**How to complete this task**
Please repeat exactly the lines from the one containing "color: #0f172a ->" through the last line of the records below, both included, and leave out any pictures.

**Data extracts**
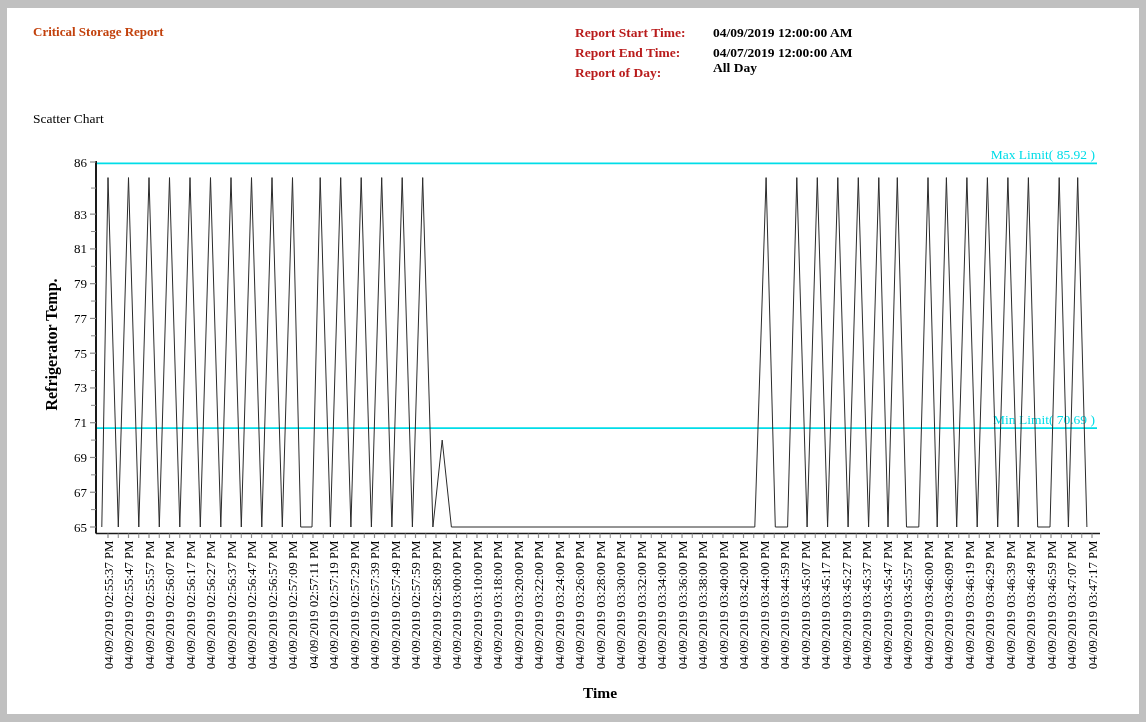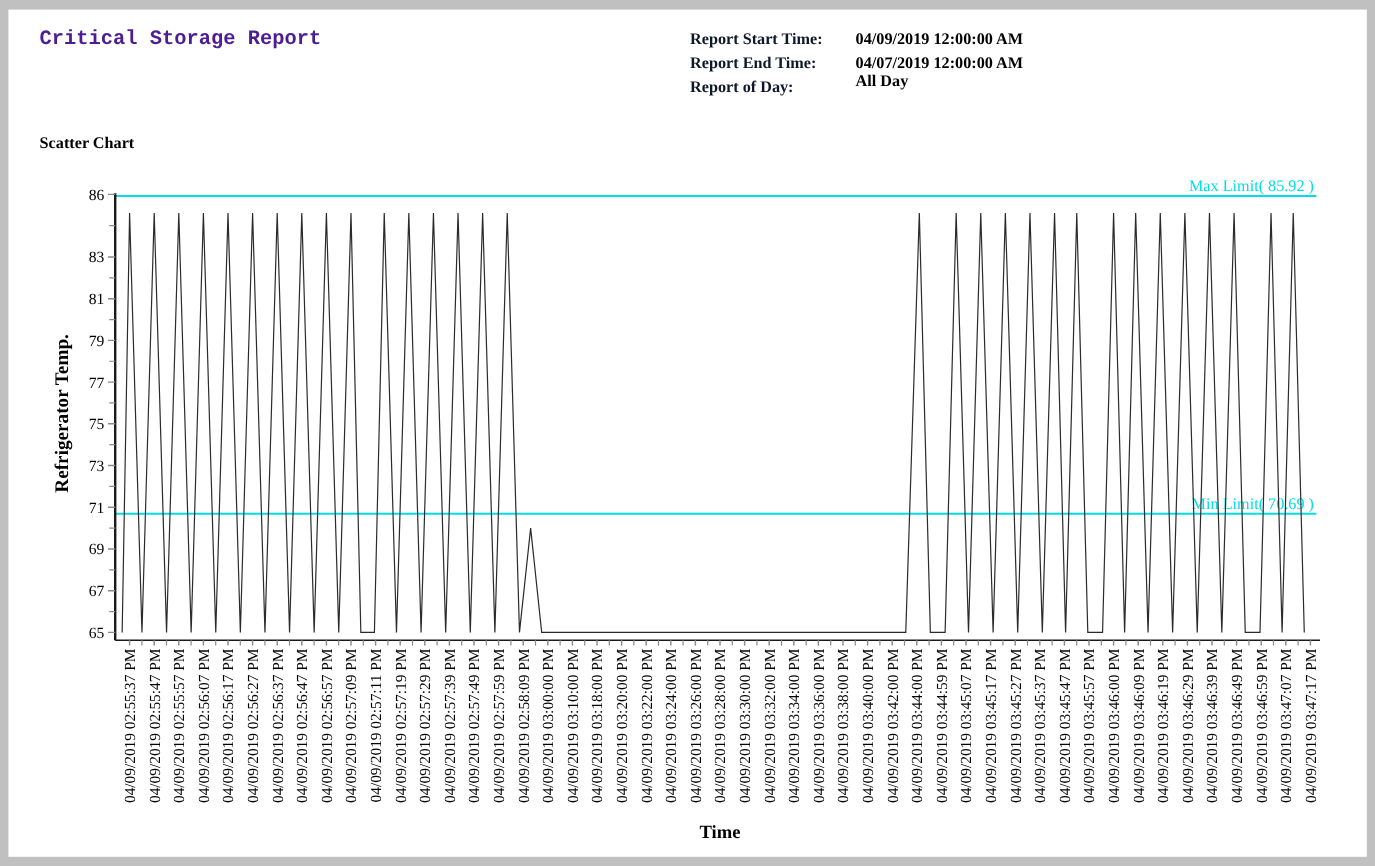"Critical Storage Report" .report-title { color: #4c1d95 -> #c2410c; font-family: Liberation Mono, monospace -> none; font-size: 17px -> 13px }
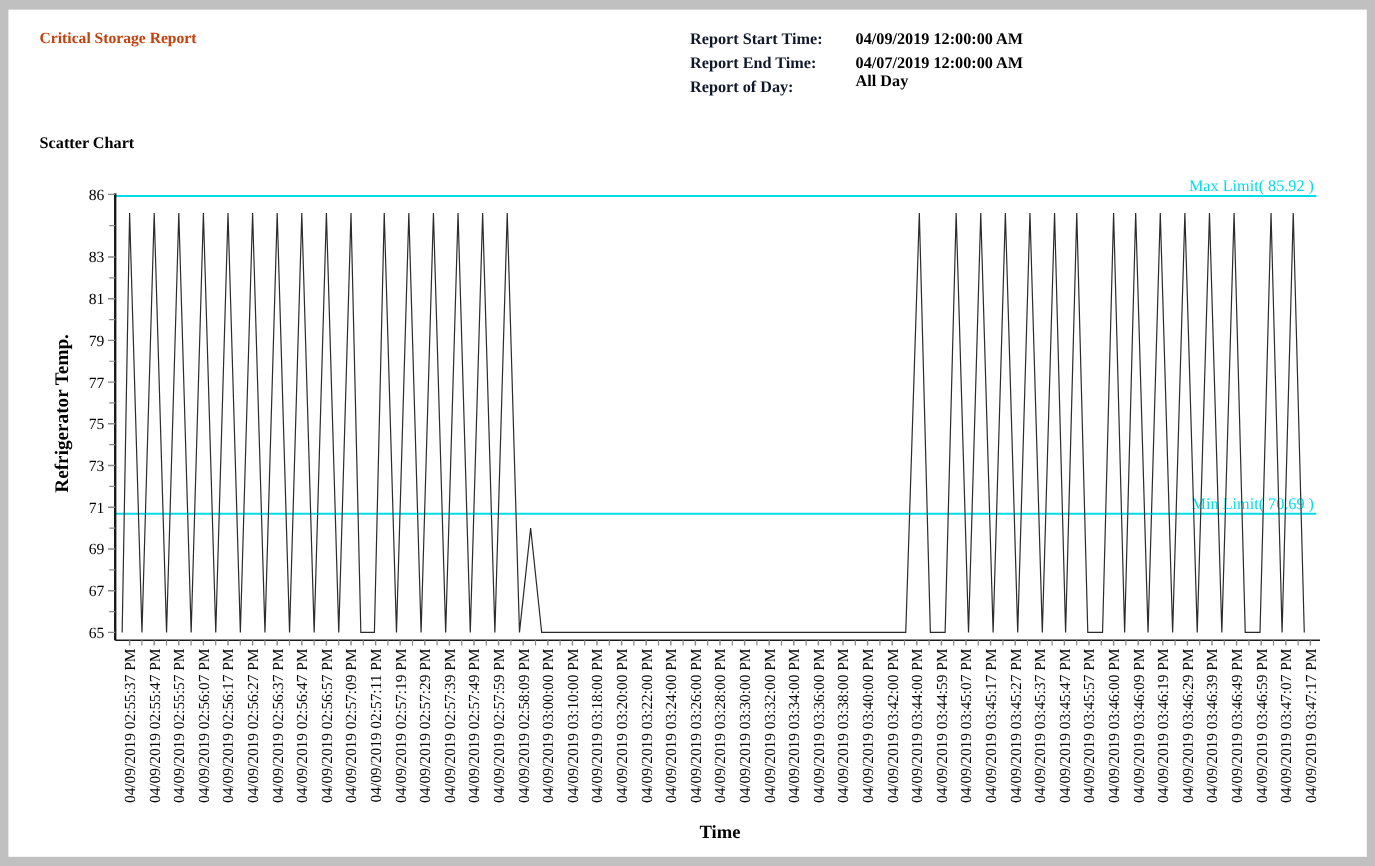"Report Start Time:" .info-row-label { color: #0f172a -> #b91c1c }
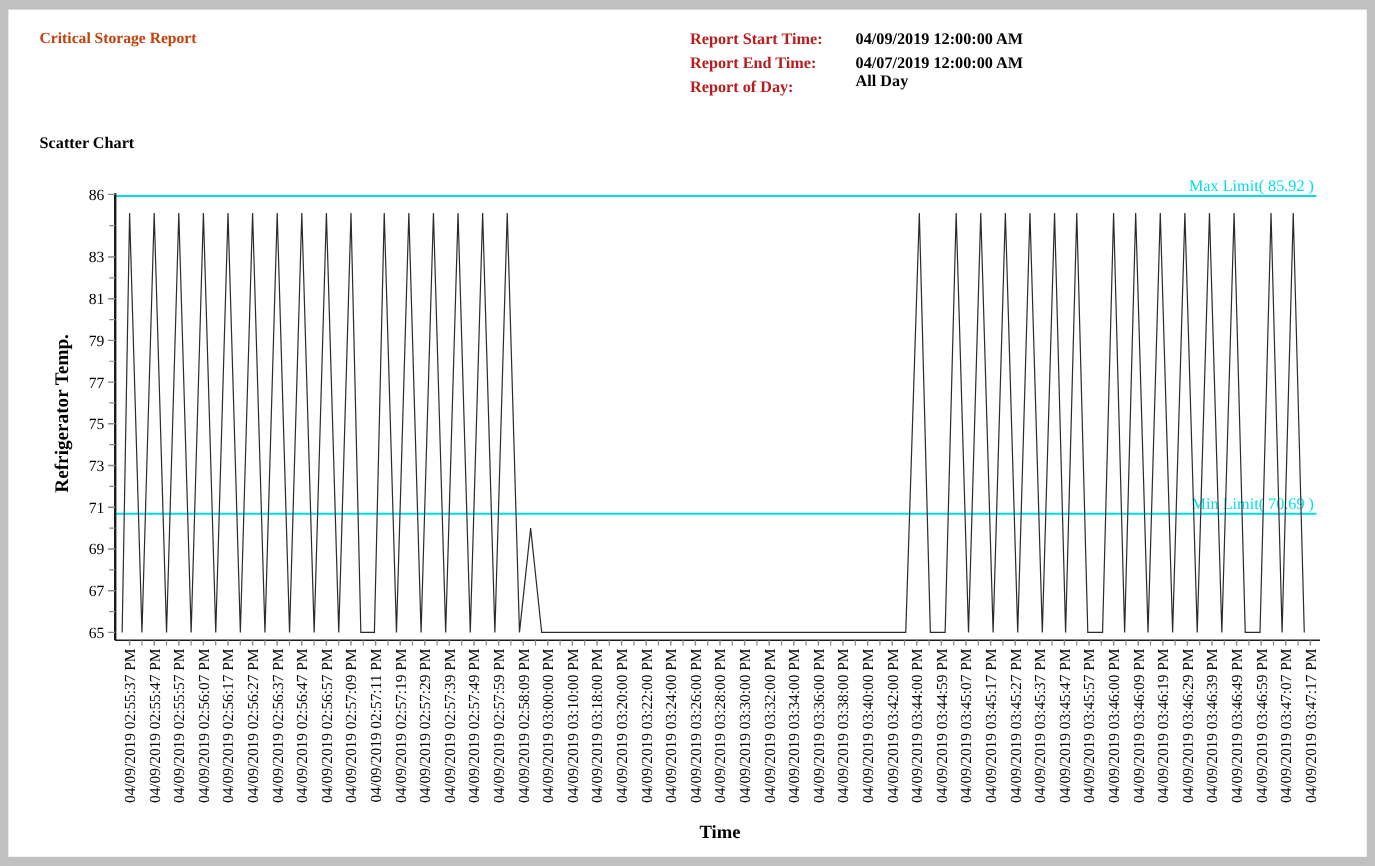"Scatter Chart" .section-title { font-weight: bold -> normal }
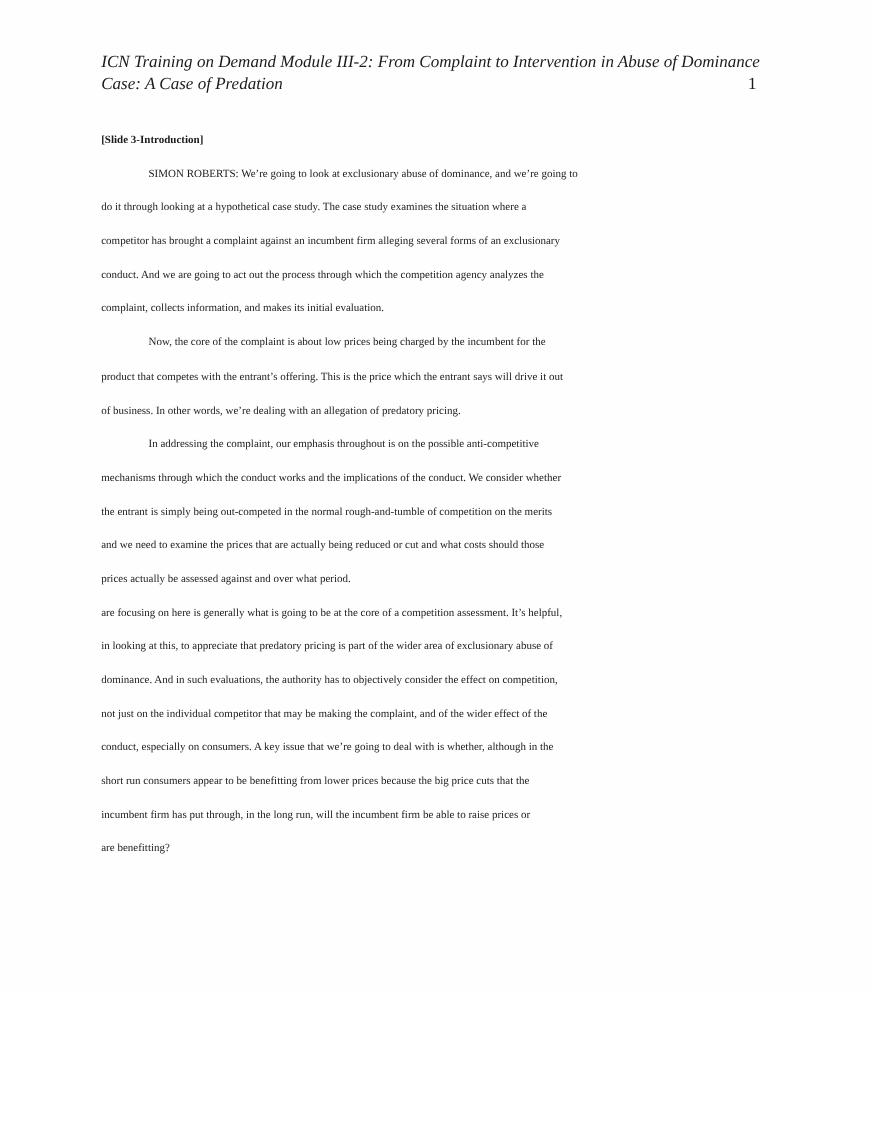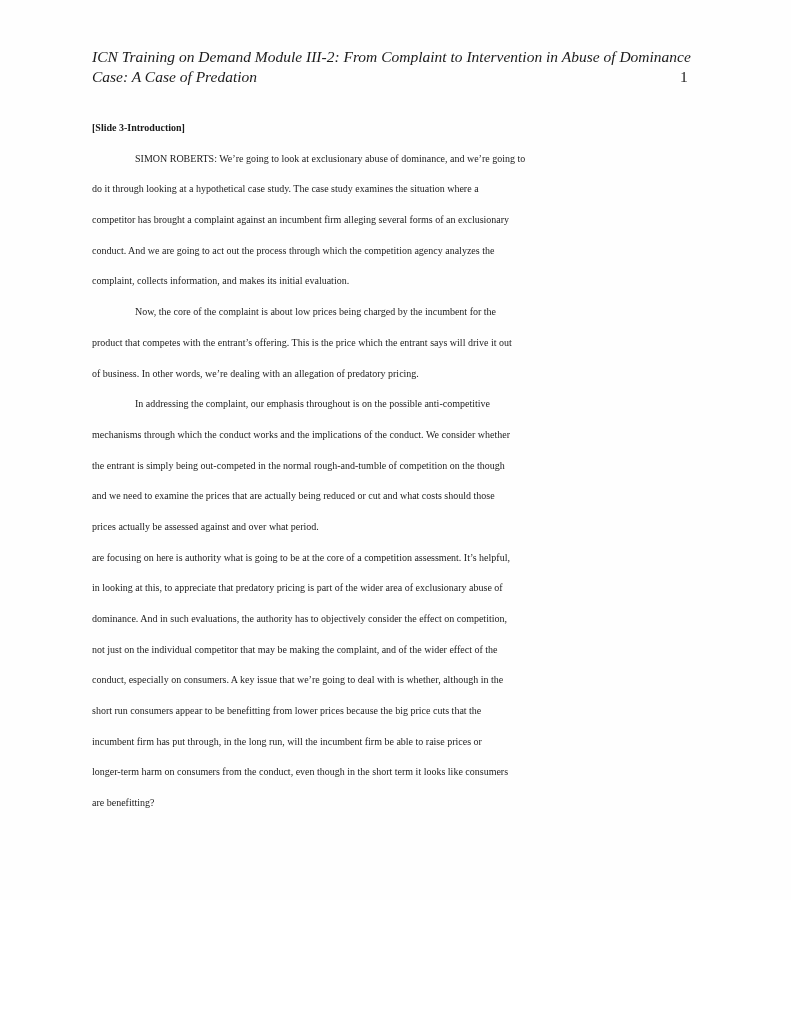"the entrant is simply being" div.line { text: though -> merits }
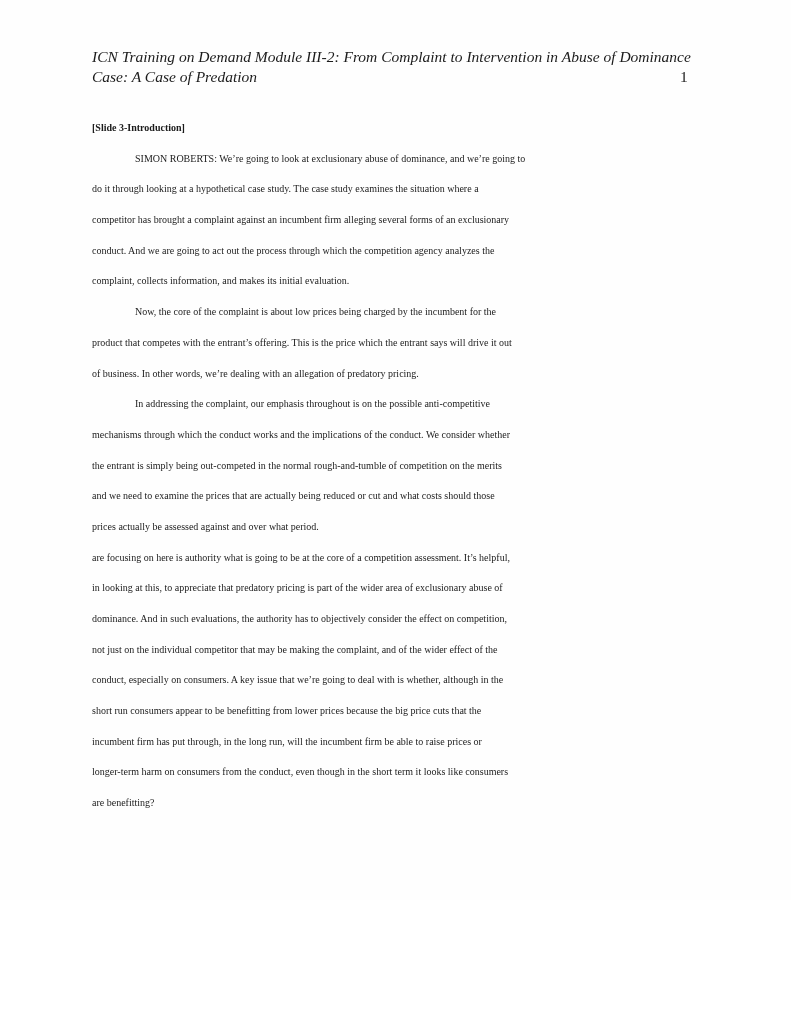"are focusing on here is" div.line { text: authority -> generally }
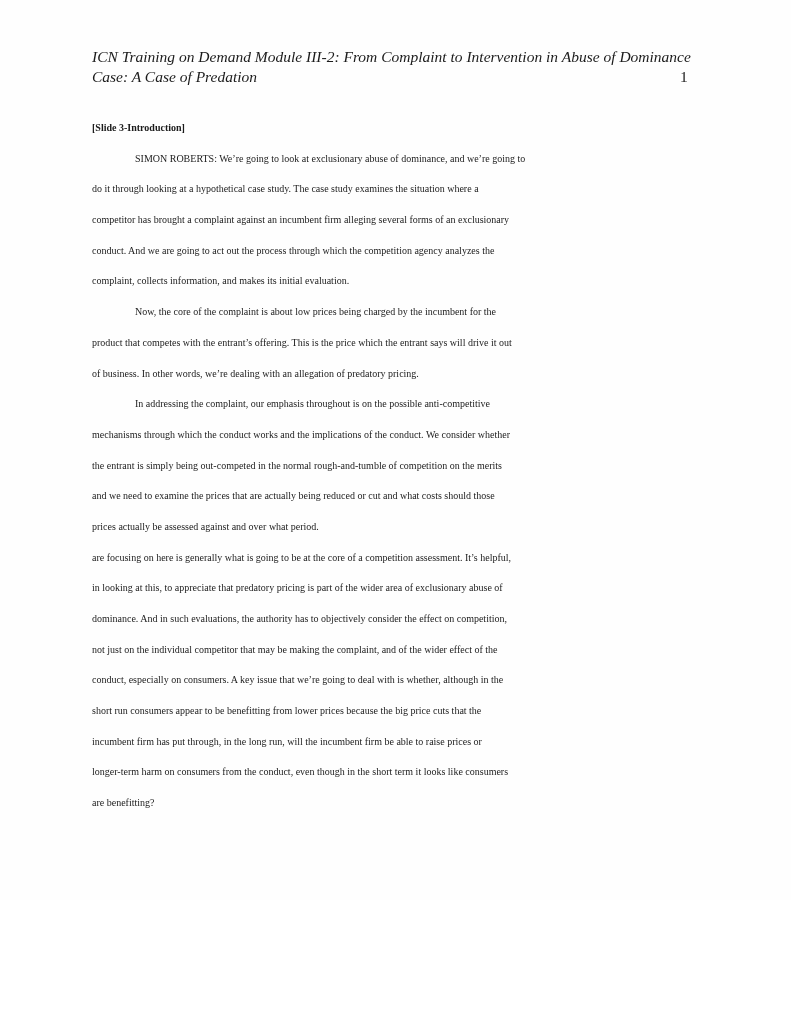"longer-term harm on consumers from" div.line { html: <div>longer-term harm on consumers from the conduct, even though in the short term it looks like consumers</div> -> none }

**Answer box**
"Report Start Time:" .info-row-label { color: #0f172a -> #b91c1c }
"Scatter Chart" .section-title { font-weight: bold -> normal }
"the entrant is simply being" div.line { text: though -> merits }
"are focusing on here is" div.line { text: authority -> generally }
"longer-term harm on consumers from" div.line { html: <div>longer-term harm on consumers from the conduct, even though in the short term it looks like consumers</div> -> none }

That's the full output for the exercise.